▶ [Goal of the exercise]:
Repeat each record exactly. Any picture gets left out.

▶ [Task inputs]:
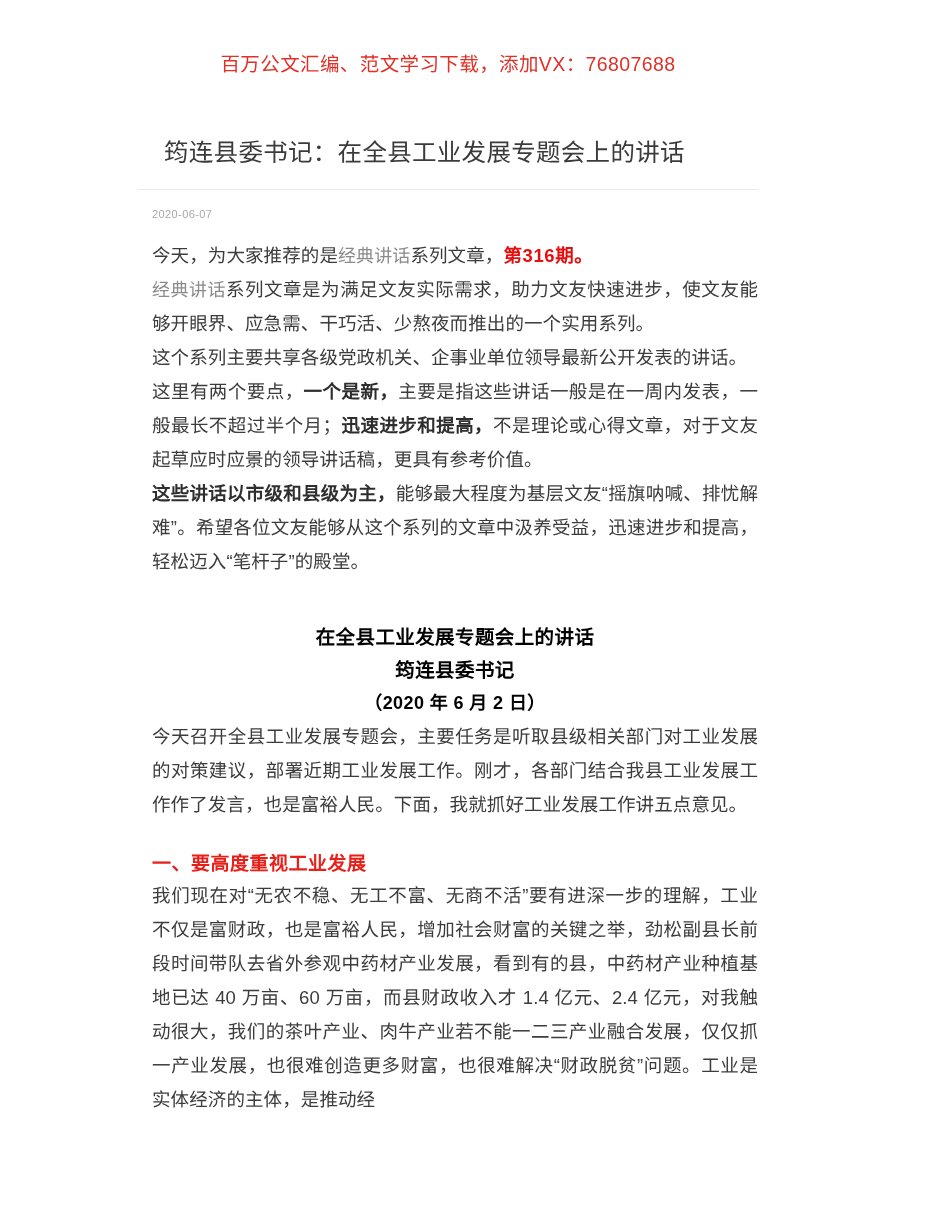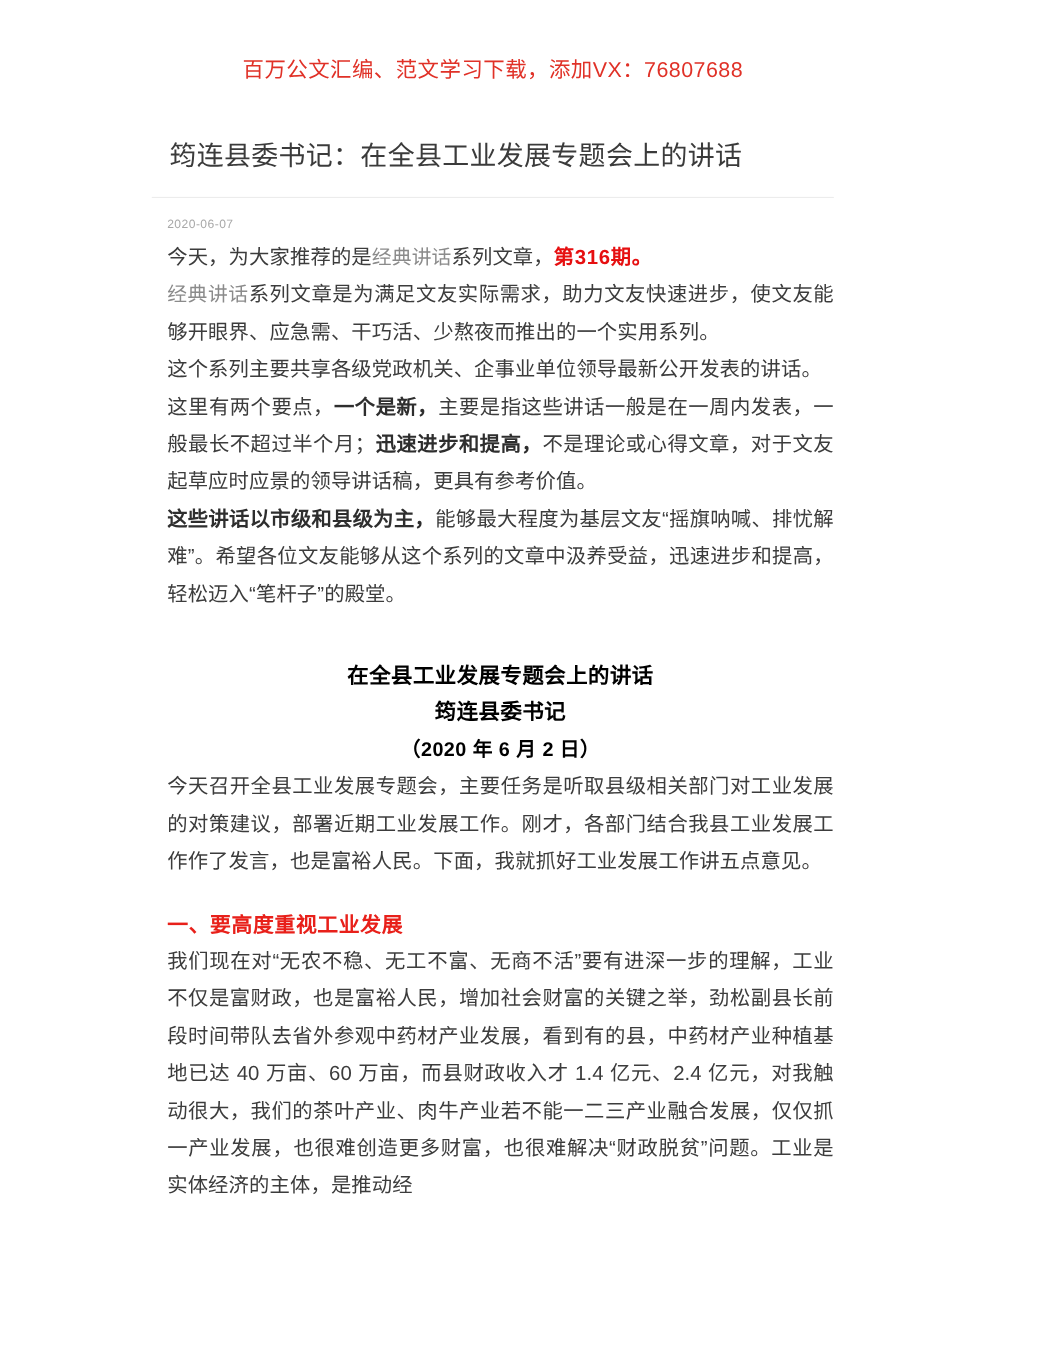"筠连县委书记：在全县工业发展专题会上的讲话" .title { margin: 2px -> 12px }
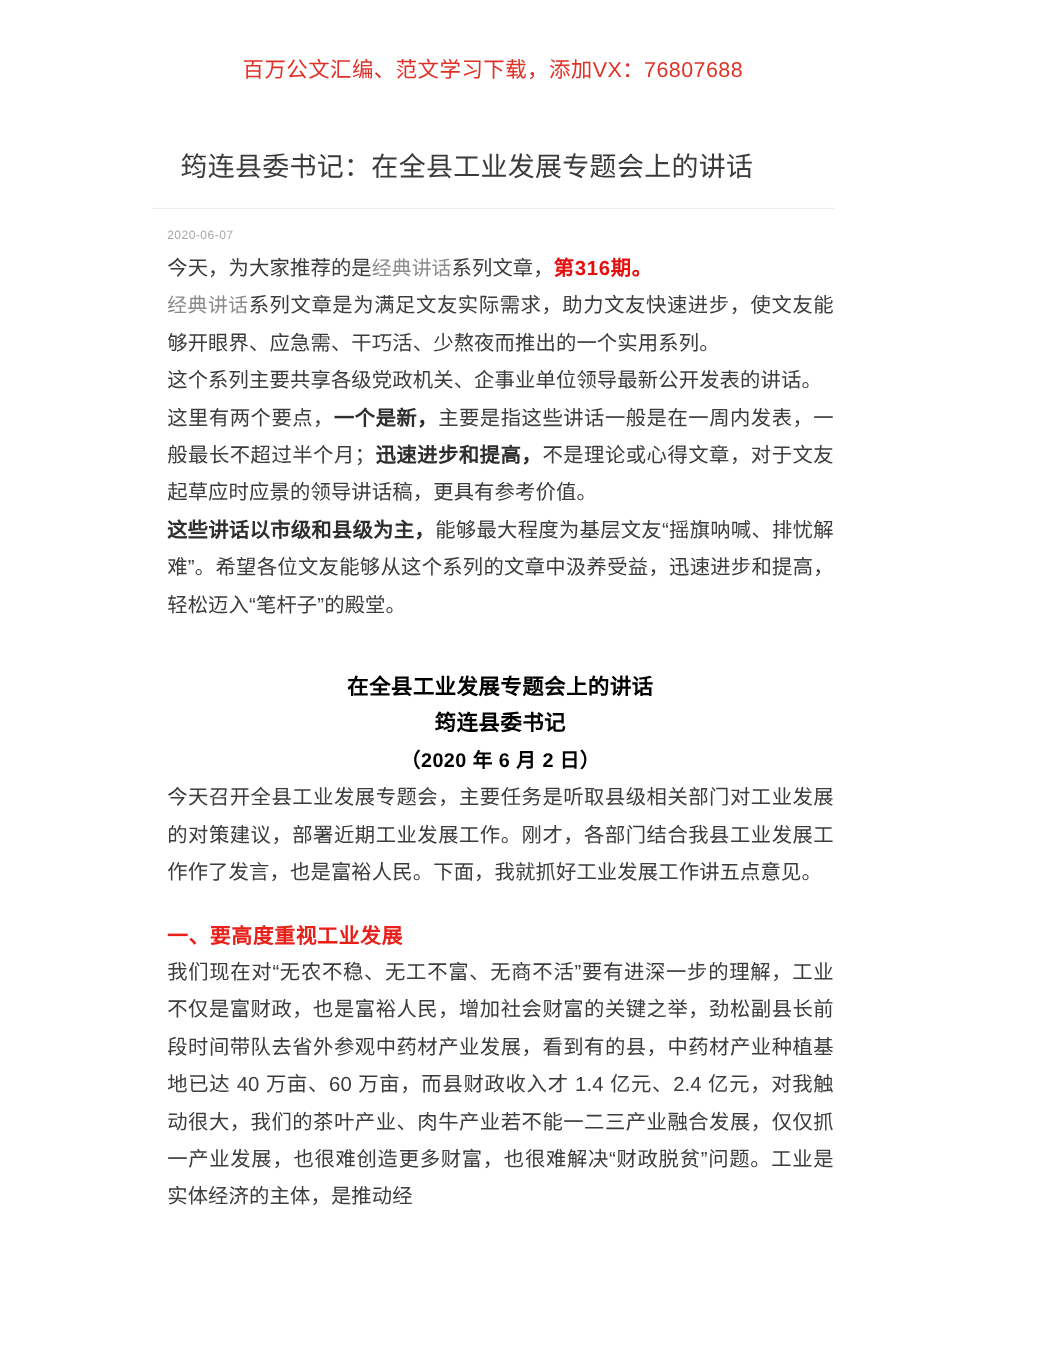"今天，为大家推荐的是经典讲话系列文章，第316期。" p.tight { margin-top: 4px -> 16px }
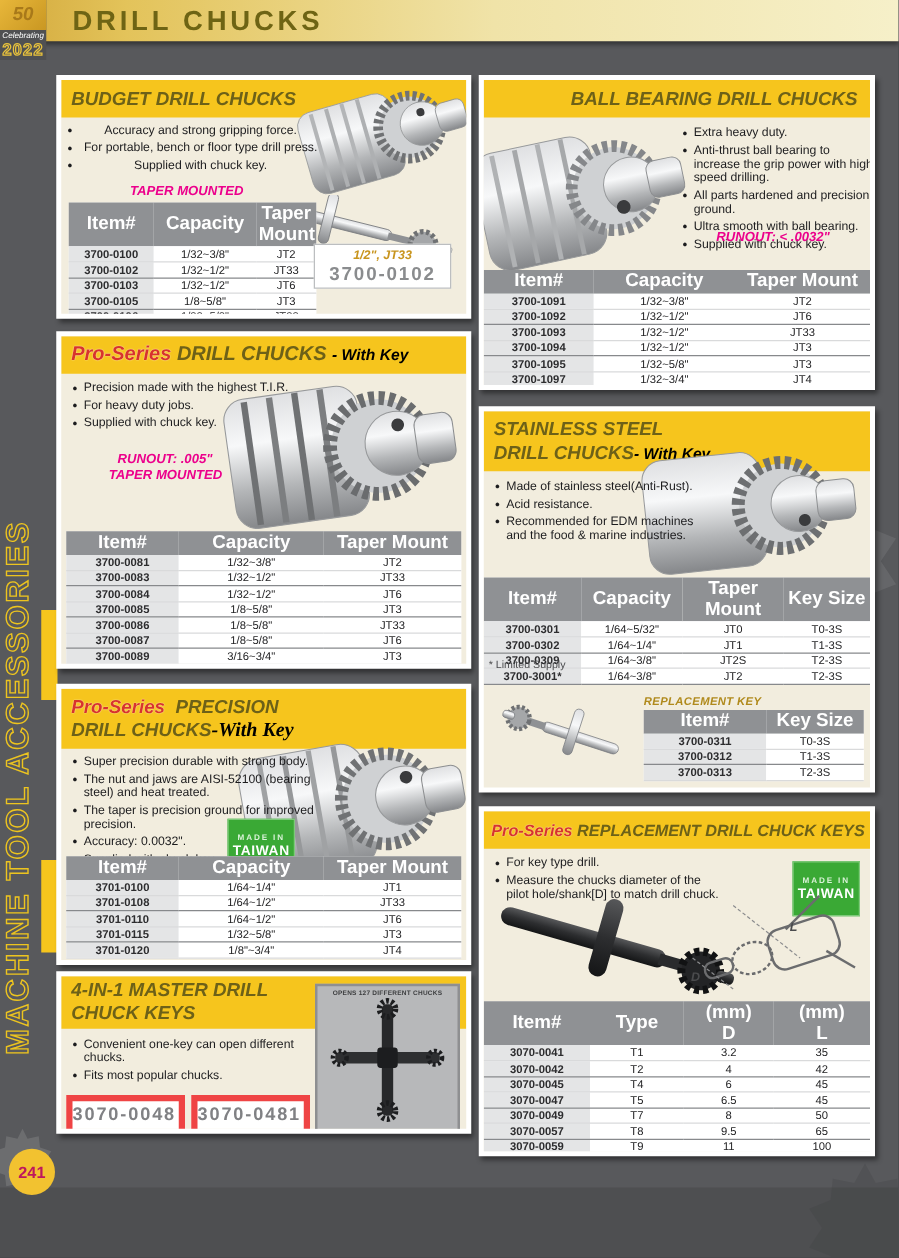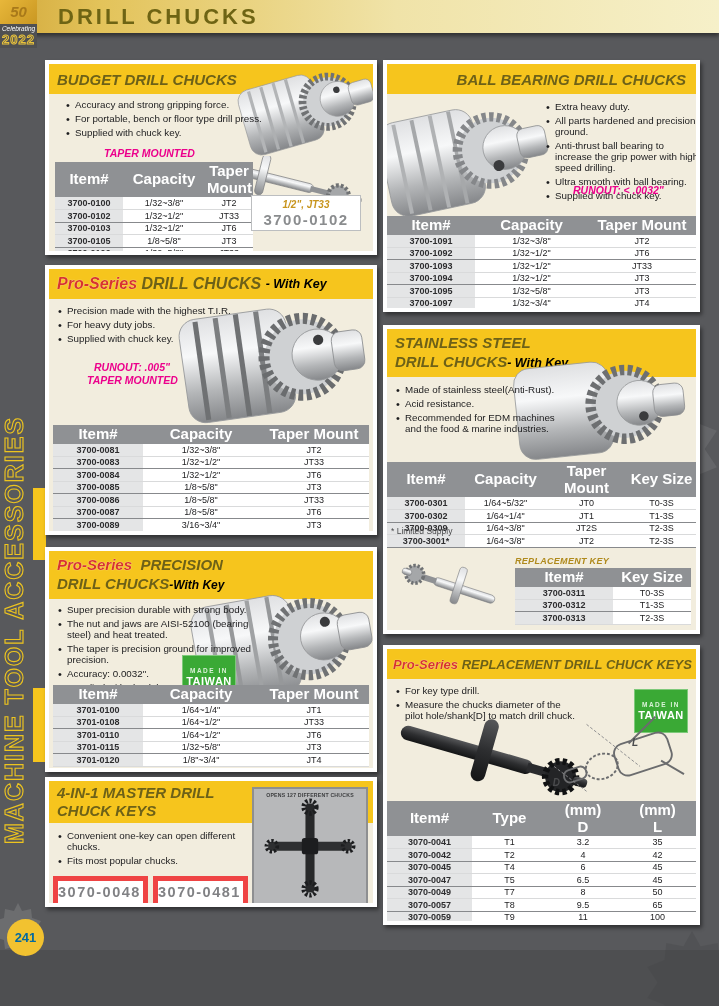"Accuracy and strong gripping force." ul.bullets { left: 16px -> 4px; text-align: none -> center }
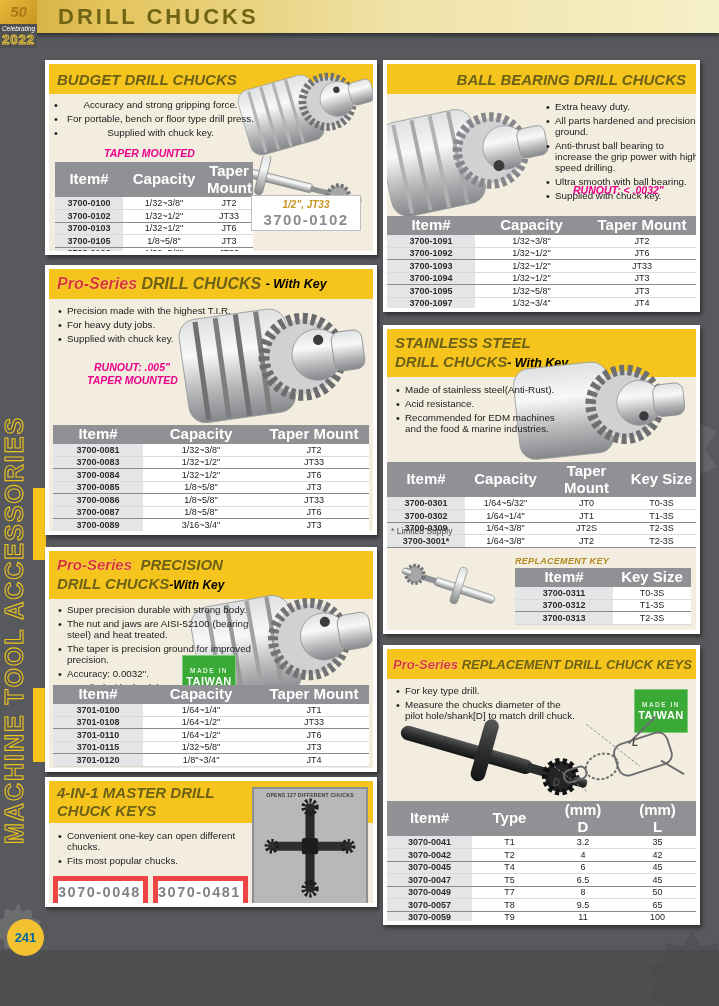"All parts hardened and precision" li { order: before "Anti-thrust ball bearing to increase" -> after "Anti-thrust ball bearing to increase" }
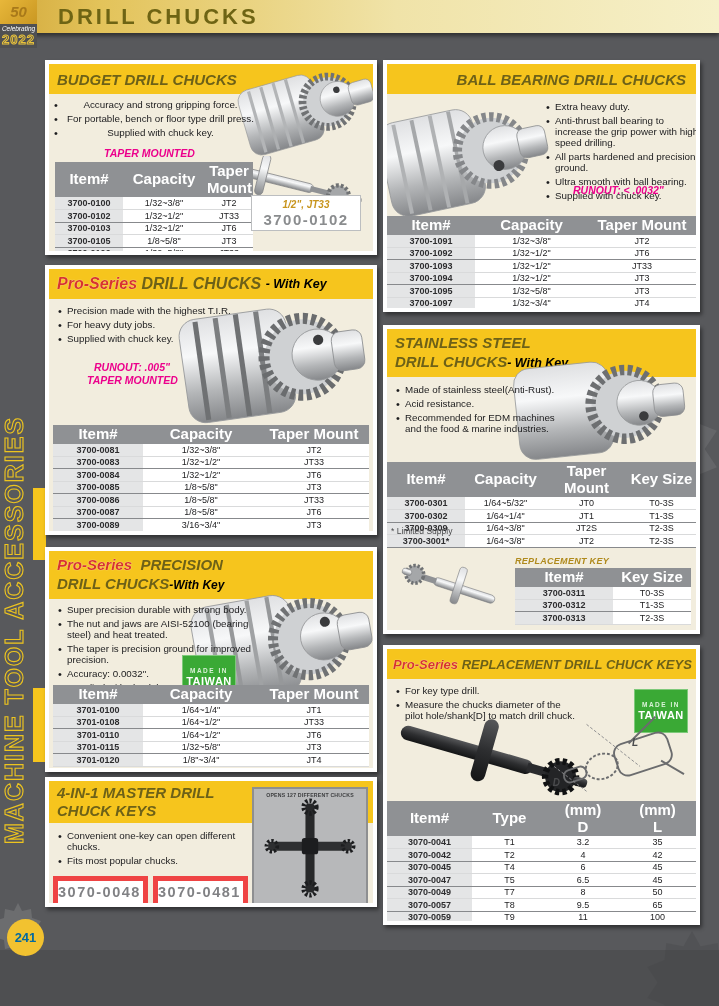"-With Key" span.t-white { font-family: none -> Liberation Serif, serif; font-size: 12px -> 16px }
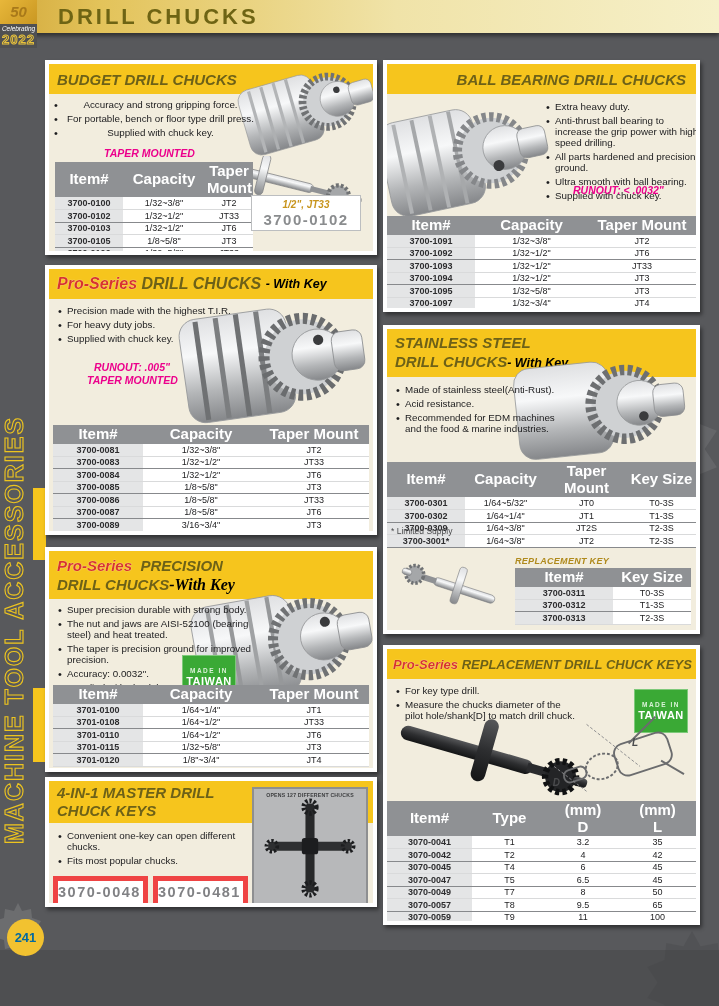"241" .page-badge { color: #0369a1 -> #be185d }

▶ [Expected output]:
"筠连县委书记：在全县工业发展专题会上的讲话" .title { margin: 2px -> 12px }
"今天，为大家推荐的是经典讲话系列文章，第316期。" p.tight { margin-top: 4px -> 16px }
"Accuracy and strong gripping force." ul.bullets { left: 16px -> 4px; text-align: none -> center }
"All parts hardened and precision" li { order: before "Anti-thrust ball bearing to increase" -> after "Anti-thrust ball bearing to increase" }
"-With Key" span.t-white { font-family: none -> Liberation Serif, serif; font-size: 12px -> 16px }
"241" .page-badge { color: #0369a1 -> #be185d }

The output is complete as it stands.